What seems unreasonable is the reaction of Alberta premier Rachel Notley, who alludes to a non-existent "illegality," and is withdrawing from talks to purchase B.C. electricity (likely from the Site C dam — another can of worms). Also unreasonable is Trudeau's petulant repetition that no pipeline means no Ocean Protection Plan or national carbon deal — clear extortion that illogically blocks coastal protection in lieu of swallowing a pipeline pill that is the prime threat to that very coast, and further threatens delay national action on a global crisis.
As Sophie Harrison of Dogwood Initiative writes, building new pipelines to transition to clean energy is Canada's very own form of climate denial, "a scary reminder that Trudeau's recent pipeline and tanker project approvals are simply an extension of the oil patch status quo." (https://dogwoodbc.ca/news/climate-plan-oil-patch)
Alberta's tar sands drive the majority of Canada's carbon emission growth, and generations of governments have knowingly compromised the climate in order to expand them. "Trudeau's 'compromise' in 2016 — granting Alberta two new pipelines in exchange for a pan-Canadian climate plan — was no different," she argues, "a more palatable but almost as dangerous form of climate denial: believing that, as long as we acknowledge the scientific reality of our warming world, we can continue to expand fossil fuel production with impunity."
Some aren't so charitable. On Feb. 3, federal Green Party leader Elizabeth May tweeted: "Trudeau's claim we can expand oil sands and fight climate crisis at the same time (is) an update on 'we can suck and blow at the same time.'"
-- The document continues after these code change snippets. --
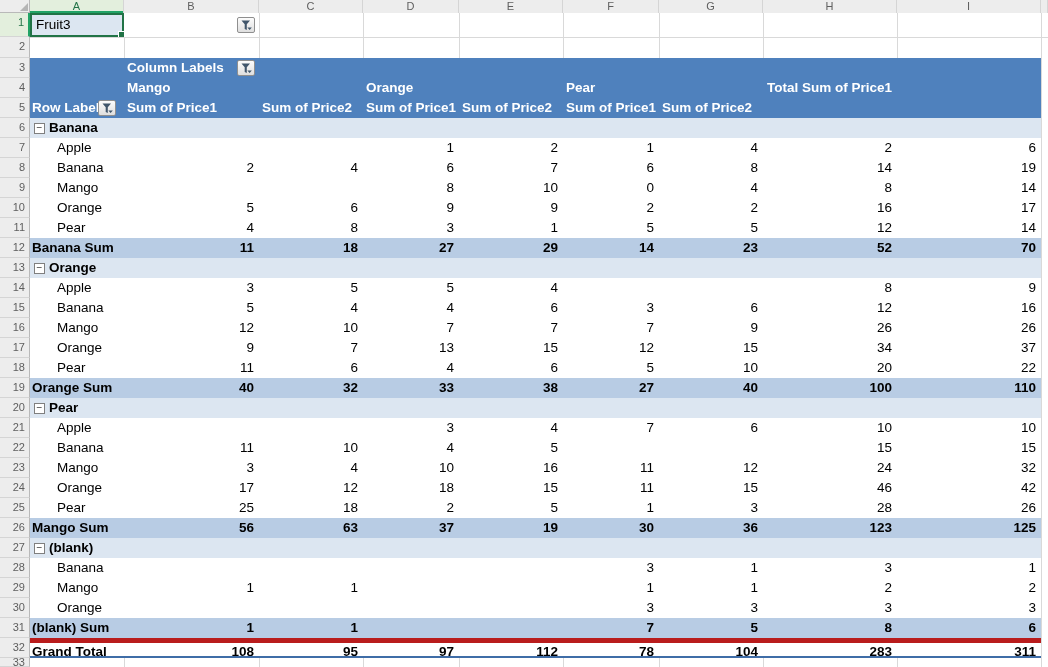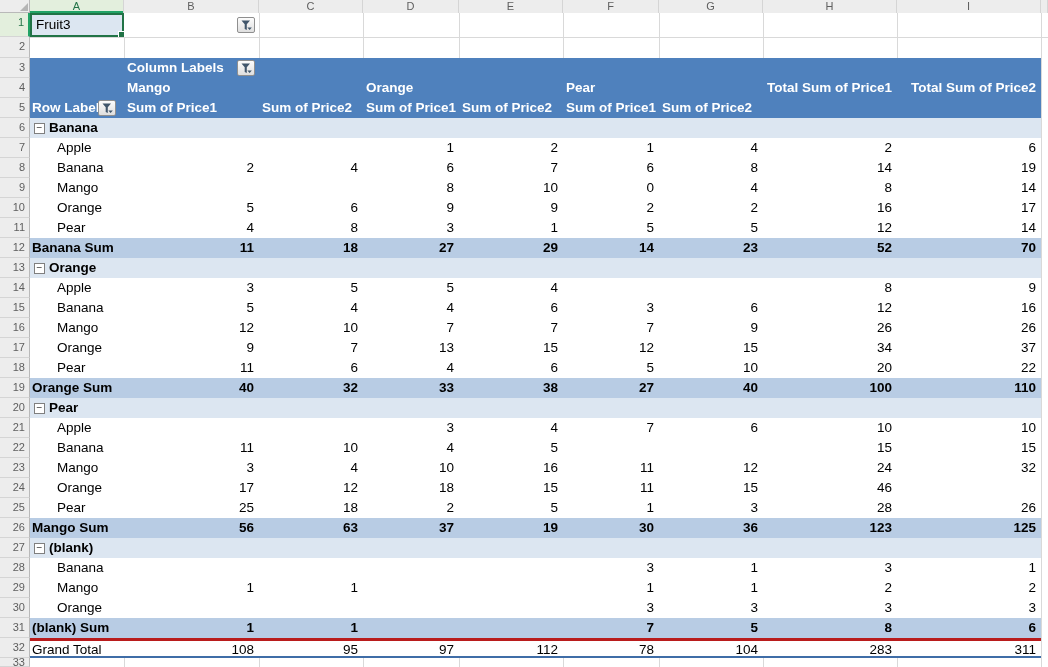--- a/index.html
+++ b/index.html
@@ -36,21 +36,21 @@
   .ph{position:absolute;color:#fff;font-weight:bold;font-size:13.5px;line-height:20px;white-space:nowrap;}
   .ph.r{text-align:right;padding-right:5px;box-sizing:border-box;}
   
   .prow{position:absolute;left:0;width:1011px;height:20px;display:flex;font-size:13.5px;line-height:20px;color:#000;}
   .prow .c{box-sizing:border-box;text-align:right;padding-right:5px;overflow:hidden;white-space:nowrap;}
   .prow .lab{box-sizing:border-box;text-align:left;padding-left:27px;overflow:visible;white-space:nowrap;}
   .prow.group{background:#DCE6F1;font-weight:bold;}
   .prow.group .lab{padding-left:2px;display:flex;align-items:center;}
   .prow.subtotal{background:#B8CCE4;font-weight:bold;}
   .prow.subtotal .lab,.prow.grandtotal .lab{padding-left:2px;}
-  .prow.grandtotal{font-weight:normal;border-top:3px solid #b91c1c;border-bottom:2.5px solid #3F6DA7;
+  .prow.grandtotal{font-weight:bold;border-top:5px solid #b91c1c;border-bottom:2.5px solid #3F6DA7;
                    box-sizing:border-box;line-height:17px;}
   .mbox{display:inline-block;box-sizing:border-box;width:11px;height:11px;margin:0 4px 0 2px;
         border:1px solid #7F7F7F;background:#fff;color:#333;font-size:10px;line-height:8px;
         text-align:center;font-weight:normal;flex:none;}
 </style>
 </head>
 <body>
 
 <div class="sheet">
   <div class="corner"></div>
@@ -133,21 +133,20 @@
         <div class="fbtn" style="left: 207px; top: 2px;">
           <svg width="11" height="11" viewBox="0 0 11 11">
             <path d="M0.5 0.5 h8.5 l-3.2 3.8 v5.6 l-2.1 -0.9 v-4.7 z" fill="#41566B"></path>
             <path d="M6.4 7.4 h4.4 l-2.2 2.7 z" fill="#41566B"></path>
           </svg>
         </div>
         <div class="ph" style="left: 97px; top: 20px;">Mango</div>
         <div class="ph" style="left: 336px; top: 20px;">Orange</div>
         <div class="ph" style="left: 536px; top: 20px;">Pear</div>
         <div class="ph r" style="left: 733px; top: 20px; width: 134px;">Total Sum of Price1</div>
-        <div class="ph r" style="left: 867px; top: 20px; width: 144px;">Total Sum of Price2</div>
         <div class="ph" style="left: 2px; top: 40px;">Row Labels</div>
         <div class="fbtn" style="left: 68px; top: 42px;">
           <svg width="11" height="11" viewBox="0 0 11 11">
             <path d="M0.5 0.5 h8.5 l-3.2 3.8 v5.6 l-2.1 -0.9 v-4.7 z" fill="#41566B"></path>
             <path d="M6.4 7.4 h4.4 l-2.2 2.7 z" fill="#41566B"></path>
           </svg>
         </div>
         <div class="ph" style="left: 97px; top: 40px;">Sum of Price1</div>
         <div class="ph" style="left: 232px; top: 40px;">Sum of Price2</div>
         <div class="ph" style="left: 336px; top: 40px;">Sum of Price1</div>
@@ -340,20 +339,21 @@
       </div>
       <div class="prow item" style="left: 0px; top: 465px; width: 1011px; height: 20px;">
         <div class="lab" style="width: 94px;">Orange</div>
         <div class="c" style="width: 135px;">17</div>
         <div class="c" style="width: 104px;">12</div>
         <div class="c" style="width: 96px;">18</div>
         <div class="c" style="width: 104px;">15</div>
         <div class="c" style="width: 96px;">11</div>
         <div class="c" style="width: 104px;">15</div>
         <div class="c" style="width: 134px;">46</div>
+        <div class="c" style="width: 144px;">42</div>
       </div>
       <div class="prow item" style="left: 0px; top: 485px; width: 1011px; height: 20px;">
         <div class="lab" style="width: 94px;">Pear</div>
         <div class="c" style="width: 135px;">25</div>
         <div class="c" style="width: 104px;">18</div>
         <div class="c" style="width: 96px;">2</div>
         <div class="c" style="width: 104px;">5</div>
         <div class="c" style="width: 96px;">1</div>
         <div class="c" style="width: 104px;">3</div>
         <div class="c" style="width: 134px;">28</div>

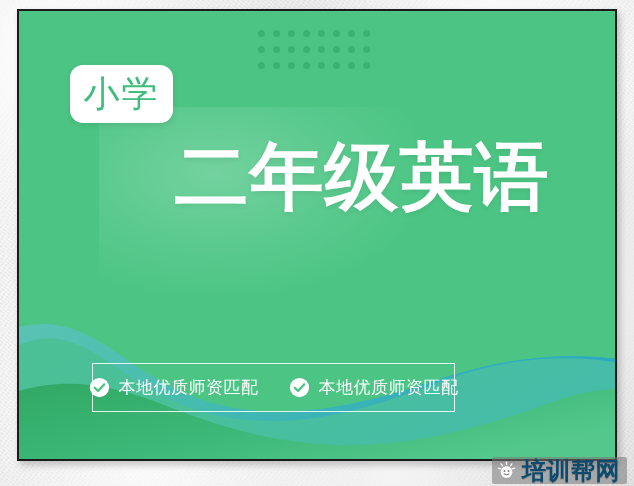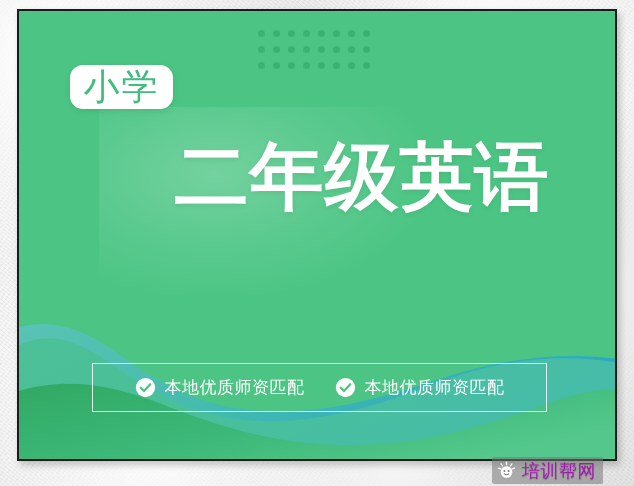--- a/index.html
+++ b/index.html
@@ -72,21 +72,21 @@
     border-radius: 50%;
     background: #3cb272;
   }
 
   
   #level-badge {
     position: absolute;
     left: 51px;
     top: 54px;
     width: 103px;
-    height: 44px;
+    height: 58px;
     background: #ffffff;
     border-radius: 13px;
     display: flex;
     align-items: center;
     justify-content: center;
     box-shadow: 0 2px 6px rgba(0,0,0,0.10);
   }
   #level-badge span {
     color: #3fbd7c;
     font-size: 36px;
@@ -126,21 +126,21 @@
     width: 600px;
     height: 160px;
     pointer-events: none;
   }
 
   
   #feature-box {
     position: absolute;
     left: 73px;
     top: 352px;
-    width: 455px;
+    width: 363px;
     height: 49px;
     border: 1px solid rgba(255,255,255,0.85);
     box-sizing: border-box;
     display: flex;
     align-items: center;
     justify-content: center;
     gap: 30px;
   }
   .feature-item {
     display: flex;
@@ -169,24 +169,24 @@
     height: 27px;
     padding: 0 7px 0 5px;
     display: flex;
     align-items: center;
     gap: 6px;
     background: rgba(120,120,120,0.55);
     border-radius: 2px;
   }
   #watermark .wm-icon { width: 19px; height: 19px; display: block; }
   #watermark .wm-text {
-    color: #a21caf;
-    font-size: 18px;
-    line-height: 1;
-    font-weight: normal;
+    color: #0c4a6e;
+    font-size: 24px;
+    line-height: 1;
+    font-weight: bold;
     letter-spacing: 0.5px;
     white-space: nowrap;
     text-shadow: 0 1px 1px rgba(0,0,0,0.25);
   }
 </style>
 </head>
 <body>
 
 <div id="backdrop"></div>
 

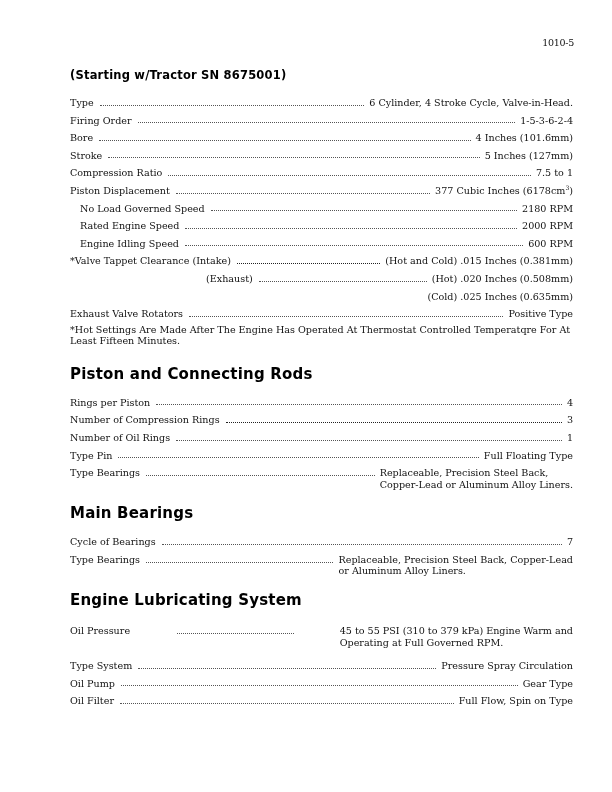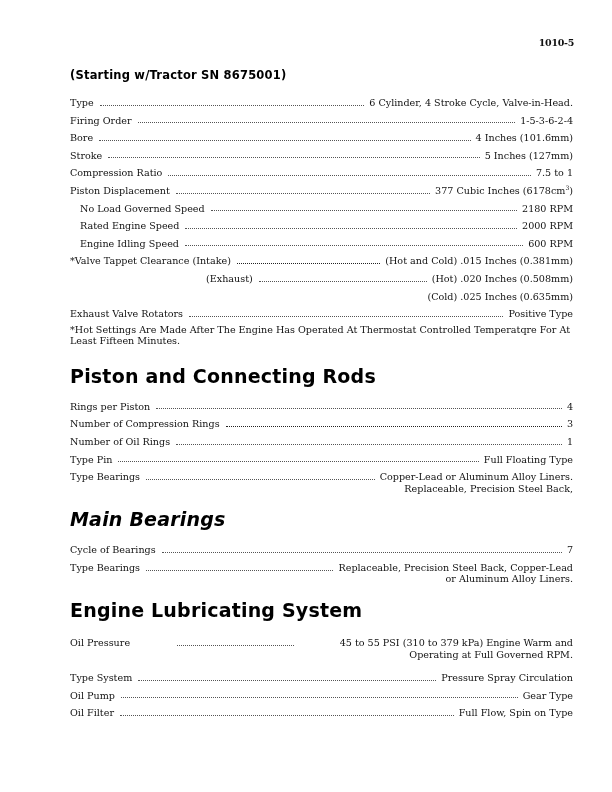--- a/index.html
+++ b/index.html
@@ -1,28 +1,28 @@
 <!DOCTYPE html>
 <html><head>
 <meta charset="utf-8">
 <style>
   html, body { margin: 0; padding: 0; background: #fff; }
   body { width: 612px; height: 792px; position: relative; overflow: hidden; color: #111;
          font-family: "DejaVu Serif", "Liberation Serif", serif; }
-  .page-num { position: absolute; top: 37px; right: 38px; font-size: 9.5px; letter-spacing: -0.3px; font-weight: bold; }
+  .page-num { position: absolute; top: 37px; right: 38px; font-size: 9.5px; letter-spacing: -0.3px; }
   .content { position: absolute; left: 70px; width: 503px; top: 68px; }
   h2 { font-family: "DejaVu Sans", "Liberation Sans", sans-serif; font-weight: bold; margin: 0; color: #000; }
   h2.sub { font-size: 11.5px; margin-top: 0; margin-bottom: 9px; letter-spacing: 0.2px; }
-  h2.sec { font-size: 19px; margin-top: 19px; margin-bottom: 8px; letter-spacing: 0.2px; }
+  h2.sec { font-size: 15px; margin-top: 19px; margin-bottom: 8px; letter-spacing: 0.2px; }
   .row { display: flex; align-items: flex-end; font-size: 9.6px; line-height: 11.6px; height: 17.6px; white-space: nowrap; }
   .row.two { height: auto; align-items: flex-start; margin-bottom: 6px; }
   .row .lbl { flex: 0 0 auto; padding-right: 6px; }
   .row .lead { flex: 1 1 auto; border-bottom: 1px dotted #555; margin-bottom: 3px; min-width: 10px; }
   .row.two .lead { margin-top: 8px; margin-bottom: 0; align-self: flex-start; }
-  .row .val { flex: 0 0 auto; padding-left: 5px; text-align: right; }
+  .row .val { flex: 0 0 auto; padding-left: 5px; }
   .row.two .val { white-space: normal; }
   .indent .lbl { padding-left: 10px; }
   .plain { font-size: 9.6px; height: 17.6px; display: flex; align-items: flex-end; }
   .right-only { justify-content: flex-end; text-align: right; }
   .note { font-size: 9.6px; line-height: 11px; margin-top: 4px; }
   .tap-exh .lbl { padding-left: 136px; }
   sup { font-size: 6px; vertical-align: 4px; }
 </style>
 </head>
 <body>
@@ -121,28 +121,28 @@
     </div>
     <div class="row">
       <span class="lbl">Type Pin</span>
       <span class="lead"></span>
       <span class="val">Full Floating Type</span>
     </div>
     <div class="row two" style="margin-top:6px;">
       <span class="lbl">Type Bearings</span>
       <span class="lead"></span>
       <span class="val">
+        <div>Replaceable, Precision Steel Back,</div>
         <div>Copper-Lead or Aluminum Alloy Liners.</div>
-        <div>Replaceable, Precision Steel Back,</div>
       </span>
     </div>
   </section>
 
   <section>
-    <h2 class="sec" style="margin-top:14px;font-style:italic;">Main Bearings</h2>
+    <h2 class="sec" style="margin-top:14px;">Main Bearings</h2>
     <div class="row">
       <span class="lbl">Cycle of Bearings</span>
       <span class="lead"></span>
       <span class="val">7</span>
     </div>
     <div class="row two" style="margin-top:6px;">
       <span class="lbl">Type Bearings</span>
       <span class="lead"></span>
       <span class="val">
         <div>Replaceable, Precision Steel Back, Copper-Lead</div>

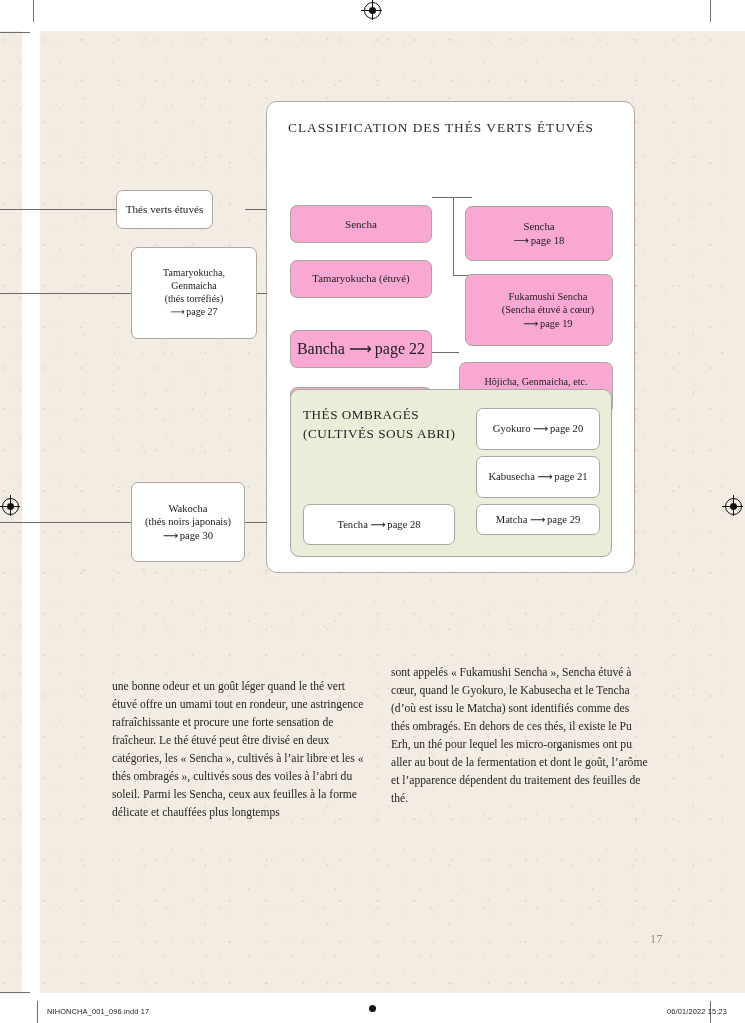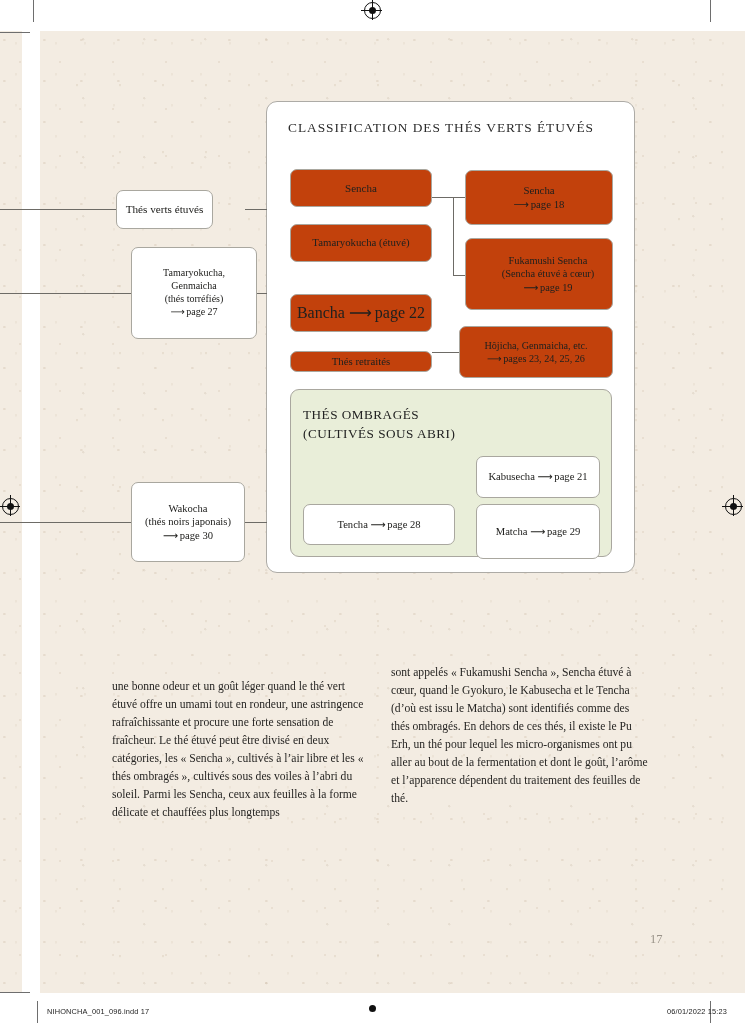--- a/index.html
+++ b/index.html
@@ -99,21 +99,21 @@
     border-radius: 7px;
     border: 1px solid #a9a79f;
     display: flex;
     align-items: center;
     justify-content: center;
     text-align: center;
     color: #20201e;
     line-height: 1.28;
     font-family: "Liberation Serif", serif;
   }
-  .node.green { background: #c2410c; }
+  .node.green { background: #f9a8d4; margin-top: 36px; }
   .node.white { background: #ffffff; }
   .node .inner { padding: 0 6px; width: 100%; }
 
   .arrowref { white-space: nowrap; }
   .arr { letter-spacing: -1px; }
 
   
   #ombrage-panel {
     position: absolute;
     left: 290px; top: 389px;
@@ -316,38 +316,45 @@
       </div>
     </div>
   </div>
 
   <div id="ombrage-panel"></div>
   <div id="ombrage-title">
     <span class="l1">THÉS OMBRAGÉS</span>
     <span class="l2">(CULTIVÉS SOUS ABRI)</span>
   </div>
 
+  <div class="node white" style="left:476px; top:408px; width:124px; height:42px; font-size:10.6px;">
+    <div class="inner arrowref">
+      <span>Gyokuro</span>
+      <span class="arr">⟶</span>
+      <span>page 20</span>
+    </div>
+  </div>
 
   <div class="node white" style="left:476px; top:456px; width:124px; height:42px; font-size:10.6px;">
     <div class="inner arrowref">
       <span>Kabusecha</span>
       <span class="arr">⟶</span>
       <span>page 21</span>
     </div>
   </div>
 
   <div class="node white" style="left:303px; top:504px; width:152px; height:41px; font-size:10.6px;">
     <div class="inner arrowref">
       <span>Tencha</span>
       <span class="arr">⟶</span>
       <span>page 28</span>
     </div>
   </div>
 
-  <div class="node white" style="left:476px; top:504px; width:124px; height:55px; font-size:10.6px;">
+  <div class="node white" style="left:476px; top:504px; width:124px; height:31px; font-size:10.6px;">
     <div class="inner arrowref">
       <span>Matcha</span>
       <span class="arr">⟶</span>
       <span>page 29</span>
     </div>
   </div>
 
   <div class="col" id="col-left">une bonne odeur et un goût léger quand le thé vert étuvé offre un umami tout en rondeur, une astringence rafraîchissante et procure une forte sensation de fraîcheur. Le thé étuvé peut être divisé en deux catégories, les « Sencha », cultivés à l’air libre et les « thés ombragés », cultivés sous des voiles à l’abri du soleil. Parmi les Sencha, ceux aux feuilles à la forme délicate et chauffées plus longtemps</div>
   <div class="col" id="col-right">sont appelés « Fukamushi Sencha », Sencha étuvé à cœur, quand le Gyokuro, le Kabusecha et le Tencha (d’où est issu le Matcha) sont identifiés comme des thés ombragés. En dehors de ces thés, il existe le Pu Erh, un thé pour lequel les micro-organismes ont pu aller au bout de la fermentation et dont le goût, l’arôme et l’apparence dépendent du traitement des feuilles de thé.</div>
The federal position appears both hypocritical and nonsensical, and therefore impossible to reconcile according to Toronto Star National Affairs Columnist Thomas Walkom (https://www.thestar.com/opinion/star-columnists/2018/02/02/bc-pipeline-faceoff-underscores-justin-trudeaus-climate-change-contradictions.html): "The latest pipeline faceoff... is more than a constitutional tussle... it is a reminder that the core of (Prime Minister Justin Trudeau's climate-change) policy — the assertion that carbon emissions can be adequately reduced without significant economic cost — is simply not true... If climate change is as dangerous as scientists say, then boldness is required. Compromises, like the one behind the ongoing Kinder Morgan political soap opera, just don't cut it."
In truth, when any sort of logic or calculus is applied to this debate, not building Kinder Morgan's pipeline would do far more for climate goals and spill prevention than any amount of federal money or horse-trading with Alberta ever could.